● Information:
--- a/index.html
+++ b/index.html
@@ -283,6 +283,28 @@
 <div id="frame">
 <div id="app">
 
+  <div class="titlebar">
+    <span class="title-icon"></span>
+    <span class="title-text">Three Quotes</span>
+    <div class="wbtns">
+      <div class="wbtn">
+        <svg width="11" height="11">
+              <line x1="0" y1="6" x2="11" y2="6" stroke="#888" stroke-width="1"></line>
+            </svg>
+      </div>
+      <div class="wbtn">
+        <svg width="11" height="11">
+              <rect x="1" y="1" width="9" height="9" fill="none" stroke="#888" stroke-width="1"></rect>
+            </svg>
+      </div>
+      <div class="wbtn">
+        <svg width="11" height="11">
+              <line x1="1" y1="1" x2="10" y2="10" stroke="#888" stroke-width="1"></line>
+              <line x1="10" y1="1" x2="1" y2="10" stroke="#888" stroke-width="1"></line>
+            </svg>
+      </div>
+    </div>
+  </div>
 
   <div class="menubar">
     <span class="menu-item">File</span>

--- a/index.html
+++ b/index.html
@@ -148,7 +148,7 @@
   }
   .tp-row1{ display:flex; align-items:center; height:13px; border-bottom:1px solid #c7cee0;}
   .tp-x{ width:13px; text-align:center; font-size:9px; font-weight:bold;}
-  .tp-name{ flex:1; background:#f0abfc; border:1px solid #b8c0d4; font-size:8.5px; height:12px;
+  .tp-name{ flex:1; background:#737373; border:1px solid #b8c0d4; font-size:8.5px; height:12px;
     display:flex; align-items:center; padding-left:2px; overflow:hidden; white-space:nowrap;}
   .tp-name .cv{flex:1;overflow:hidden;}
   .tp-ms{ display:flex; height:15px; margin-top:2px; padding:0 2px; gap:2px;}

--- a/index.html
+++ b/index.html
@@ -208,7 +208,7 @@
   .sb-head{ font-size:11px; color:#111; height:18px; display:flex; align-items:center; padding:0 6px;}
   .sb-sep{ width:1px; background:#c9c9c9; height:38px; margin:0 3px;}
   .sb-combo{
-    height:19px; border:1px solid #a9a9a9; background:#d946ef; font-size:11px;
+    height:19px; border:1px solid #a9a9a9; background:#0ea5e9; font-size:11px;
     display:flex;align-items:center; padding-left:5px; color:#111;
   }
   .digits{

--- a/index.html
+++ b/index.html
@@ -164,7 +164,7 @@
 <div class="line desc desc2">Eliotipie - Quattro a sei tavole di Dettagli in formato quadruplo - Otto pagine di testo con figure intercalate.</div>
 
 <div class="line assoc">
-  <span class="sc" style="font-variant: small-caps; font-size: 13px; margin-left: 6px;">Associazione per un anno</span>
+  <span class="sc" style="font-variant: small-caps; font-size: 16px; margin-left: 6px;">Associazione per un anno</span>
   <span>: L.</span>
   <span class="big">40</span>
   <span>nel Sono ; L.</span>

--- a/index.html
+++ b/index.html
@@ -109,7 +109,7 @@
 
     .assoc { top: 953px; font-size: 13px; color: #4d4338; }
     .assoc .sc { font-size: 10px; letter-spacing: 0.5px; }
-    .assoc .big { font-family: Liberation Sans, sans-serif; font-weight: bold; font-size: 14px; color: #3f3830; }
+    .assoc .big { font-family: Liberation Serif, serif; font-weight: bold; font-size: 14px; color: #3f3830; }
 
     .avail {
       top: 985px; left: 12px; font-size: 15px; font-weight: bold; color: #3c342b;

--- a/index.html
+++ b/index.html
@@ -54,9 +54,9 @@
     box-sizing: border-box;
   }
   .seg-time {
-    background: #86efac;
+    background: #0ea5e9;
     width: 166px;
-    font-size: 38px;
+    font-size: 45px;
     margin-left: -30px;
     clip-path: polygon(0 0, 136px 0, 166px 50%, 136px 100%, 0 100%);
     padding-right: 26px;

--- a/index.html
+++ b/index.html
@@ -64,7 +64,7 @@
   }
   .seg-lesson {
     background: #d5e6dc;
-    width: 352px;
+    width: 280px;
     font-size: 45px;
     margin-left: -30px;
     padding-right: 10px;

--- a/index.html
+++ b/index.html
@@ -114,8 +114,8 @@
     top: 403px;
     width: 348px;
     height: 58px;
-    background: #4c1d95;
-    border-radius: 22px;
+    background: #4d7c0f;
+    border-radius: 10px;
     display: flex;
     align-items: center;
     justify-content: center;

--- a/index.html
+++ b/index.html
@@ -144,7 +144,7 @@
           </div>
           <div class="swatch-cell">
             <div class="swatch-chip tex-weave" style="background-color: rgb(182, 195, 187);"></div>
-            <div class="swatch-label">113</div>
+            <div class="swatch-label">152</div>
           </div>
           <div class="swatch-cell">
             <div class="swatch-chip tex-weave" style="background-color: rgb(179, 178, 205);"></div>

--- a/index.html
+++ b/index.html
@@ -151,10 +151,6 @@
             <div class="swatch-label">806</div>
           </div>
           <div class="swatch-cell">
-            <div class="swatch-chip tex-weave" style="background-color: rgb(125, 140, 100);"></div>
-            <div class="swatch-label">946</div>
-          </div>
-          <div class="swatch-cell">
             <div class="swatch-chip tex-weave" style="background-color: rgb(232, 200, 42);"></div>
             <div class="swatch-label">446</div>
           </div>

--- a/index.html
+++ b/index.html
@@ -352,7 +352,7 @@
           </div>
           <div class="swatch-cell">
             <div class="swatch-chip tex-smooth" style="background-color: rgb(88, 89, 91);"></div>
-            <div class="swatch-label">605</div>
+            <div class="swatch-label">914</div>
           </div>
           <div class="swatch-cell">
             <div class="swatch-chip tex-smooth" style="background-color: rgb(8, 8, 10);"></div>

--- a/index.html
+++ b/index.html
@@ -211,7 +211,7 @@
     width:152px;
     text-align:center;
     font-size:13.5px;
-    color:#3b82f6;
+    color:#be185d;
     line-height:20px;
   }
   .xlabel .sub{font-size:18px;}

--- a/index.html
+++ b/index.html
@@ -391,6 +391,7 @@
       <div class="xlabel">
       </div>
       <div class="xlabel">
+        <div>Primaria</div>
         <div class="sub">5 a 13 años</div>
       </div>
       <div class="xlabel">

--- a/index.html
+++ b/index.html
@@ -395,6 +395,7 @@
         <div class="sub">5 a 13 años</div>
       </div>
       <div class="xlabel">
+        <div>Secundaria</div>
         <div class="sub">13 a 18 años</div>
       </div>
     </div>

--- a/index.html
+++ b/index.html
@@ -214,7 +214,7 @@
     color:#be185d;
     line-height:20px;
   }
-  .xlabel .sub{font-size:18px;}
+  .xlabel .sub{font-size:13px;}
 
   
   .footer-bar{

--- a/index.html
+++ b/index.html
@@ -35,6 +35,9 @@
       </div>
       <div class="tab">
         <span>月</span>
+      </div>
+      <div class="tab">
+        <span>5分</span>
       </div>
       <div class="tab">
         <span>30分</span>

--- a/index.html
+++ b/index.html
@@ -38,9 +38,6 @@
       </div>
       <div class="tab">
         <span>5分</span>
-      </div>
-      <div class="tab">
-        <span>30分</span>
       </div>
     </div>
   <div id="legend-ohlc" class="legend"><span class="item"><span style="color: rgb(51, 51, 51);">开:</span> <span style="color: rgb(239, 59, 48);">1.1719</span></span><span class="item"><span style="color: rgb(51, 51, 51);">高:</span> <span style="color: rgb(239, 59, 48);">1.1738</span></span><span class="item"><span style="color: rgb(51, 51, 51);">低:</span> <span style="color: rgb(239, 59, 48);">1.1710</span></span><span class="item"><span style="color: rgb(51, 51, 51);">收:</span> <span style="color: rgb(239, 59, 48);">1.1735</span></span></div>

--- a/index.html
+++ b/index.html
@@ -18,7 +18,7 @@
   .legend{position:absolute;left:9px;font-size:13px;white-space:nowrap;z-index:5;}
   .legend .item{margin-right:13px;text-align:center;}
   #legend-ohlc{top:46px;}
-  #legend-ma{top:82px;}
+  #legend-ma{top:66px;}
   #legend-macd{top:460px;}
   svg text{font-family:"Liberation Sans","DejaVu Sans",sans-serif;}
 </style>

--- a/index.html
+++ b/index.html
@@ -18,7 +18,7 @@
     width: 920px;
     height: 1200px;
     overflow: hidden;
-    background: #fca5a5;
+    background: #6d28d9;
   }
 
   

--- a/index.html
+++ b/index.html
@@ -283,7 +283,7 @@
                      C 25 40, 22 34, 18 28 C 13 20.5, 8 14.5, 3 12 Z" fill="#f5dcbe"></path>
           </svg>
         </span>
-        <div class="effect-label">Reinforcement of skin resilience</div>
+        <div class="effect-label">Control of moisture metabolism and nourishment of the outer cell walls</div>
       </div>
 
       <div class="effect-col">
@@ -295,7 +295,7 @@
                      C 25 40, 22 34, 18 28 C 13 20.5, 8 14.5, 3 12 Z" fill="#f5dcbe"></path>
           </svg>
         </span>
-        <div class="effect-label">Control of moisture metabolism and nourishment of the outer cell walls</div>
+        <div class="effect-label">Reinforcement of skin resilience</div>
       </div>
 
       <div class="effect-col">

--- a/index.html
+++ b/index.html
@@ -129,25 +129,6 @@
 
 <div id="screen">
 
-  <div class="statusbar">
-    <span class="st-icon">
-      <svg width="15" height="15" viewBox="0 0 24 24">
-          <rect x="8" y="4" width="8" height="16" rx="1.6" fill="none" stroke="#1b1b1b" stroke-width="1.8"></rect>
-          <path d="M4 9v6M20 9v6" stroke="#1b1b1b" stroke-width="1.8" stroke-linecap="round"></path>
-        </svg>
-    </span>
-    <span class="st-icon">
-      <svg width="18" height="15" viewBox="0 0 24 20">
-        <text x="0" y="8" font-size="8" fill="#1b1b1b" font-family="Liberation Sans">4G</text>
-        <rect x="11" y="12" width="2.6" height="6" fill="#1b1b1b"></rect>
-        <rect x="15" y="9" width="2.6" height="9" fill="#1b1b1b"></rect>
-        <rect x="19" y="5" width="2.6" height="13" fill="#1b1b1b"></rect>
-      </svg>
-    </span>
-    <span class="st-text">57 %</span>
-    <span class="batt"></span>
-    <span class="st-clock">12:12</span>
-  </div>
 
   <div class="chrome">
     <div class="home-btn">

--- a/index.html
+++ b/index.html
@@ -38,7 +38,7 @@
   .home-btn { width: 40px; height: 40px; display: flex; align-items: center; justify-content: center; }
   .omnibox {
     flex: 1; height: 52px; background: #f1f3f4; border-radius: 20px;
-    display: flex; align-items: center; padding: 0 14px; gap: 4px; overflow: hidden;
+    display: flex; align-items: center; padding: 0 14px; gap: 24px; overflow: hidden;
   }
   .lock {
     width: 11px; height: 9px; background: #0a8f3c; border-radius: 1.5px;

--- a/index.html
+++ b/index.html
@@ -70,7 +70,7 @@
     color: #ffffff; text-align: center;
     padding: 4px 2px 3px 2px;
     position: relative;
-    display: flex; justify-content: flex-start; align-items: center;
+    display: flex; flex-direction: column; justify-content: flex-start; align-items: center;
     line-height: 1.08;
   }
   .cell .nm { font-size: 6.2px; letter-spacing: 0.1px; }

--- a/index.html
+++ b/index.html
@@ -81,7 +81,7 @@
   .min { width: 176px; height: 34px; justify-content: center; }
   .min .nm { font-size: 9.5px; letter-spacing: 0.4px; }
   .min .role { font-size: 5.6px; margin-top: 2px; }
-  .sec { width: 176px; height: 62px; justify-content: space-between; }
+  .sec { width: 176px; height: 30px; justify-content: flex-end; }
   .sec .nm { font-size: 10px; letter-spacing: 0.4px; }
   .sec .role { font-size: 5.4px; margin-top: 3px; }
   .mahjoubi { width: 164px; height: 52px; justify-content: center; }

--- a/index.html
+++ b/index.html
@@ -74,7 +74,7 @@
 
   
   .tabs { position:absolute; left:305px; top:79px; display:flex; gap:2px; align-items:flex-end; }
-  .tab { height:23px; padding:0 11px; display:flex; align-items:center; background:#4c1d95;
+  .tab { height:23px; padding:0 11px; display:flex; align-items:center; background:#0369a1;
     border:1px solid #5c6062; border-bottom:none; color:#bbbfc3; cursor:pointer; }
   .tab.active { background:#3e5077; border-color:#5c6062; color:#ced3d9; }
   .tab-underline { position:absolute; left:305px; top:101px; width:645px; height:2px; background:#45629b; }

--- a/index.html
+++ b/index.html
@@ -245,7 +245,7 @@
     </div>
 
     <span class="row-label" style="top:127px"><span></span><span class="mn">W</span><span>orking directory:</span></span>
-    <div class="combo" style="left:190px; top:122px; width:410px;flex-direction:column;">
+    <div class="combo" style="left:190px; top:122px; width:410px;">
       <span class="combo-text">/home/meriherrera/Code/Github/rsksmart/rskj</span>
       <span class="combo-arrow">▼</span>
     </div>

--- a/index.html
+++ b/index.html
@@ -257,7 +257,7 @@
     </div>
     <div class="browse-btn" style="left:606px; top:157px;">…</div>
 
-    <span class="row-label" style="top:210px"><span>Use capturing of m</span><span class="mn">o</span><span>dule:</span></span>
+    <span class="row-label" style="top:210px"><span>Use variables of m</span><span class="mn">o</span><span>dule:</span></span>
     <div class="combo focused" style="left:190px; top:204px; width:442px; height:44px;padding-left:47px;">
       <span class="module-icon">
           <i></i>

● Try it:
In the listing above, locate the line with "-38,7 +38,7 @@" and the line with "flex: 1; height: 52px;", then extract exactly those lines and every line between them, and nothing more.

● Exercise output:
@@ -38,7 +38,7 @@
   .home-btn { width: 40px; height: 40px; display: flex; align-items: center; justify-content: center; }
   .omnibox {
     flex: 1; height: 52px; background: #f1f3f4; border-radius: 20px;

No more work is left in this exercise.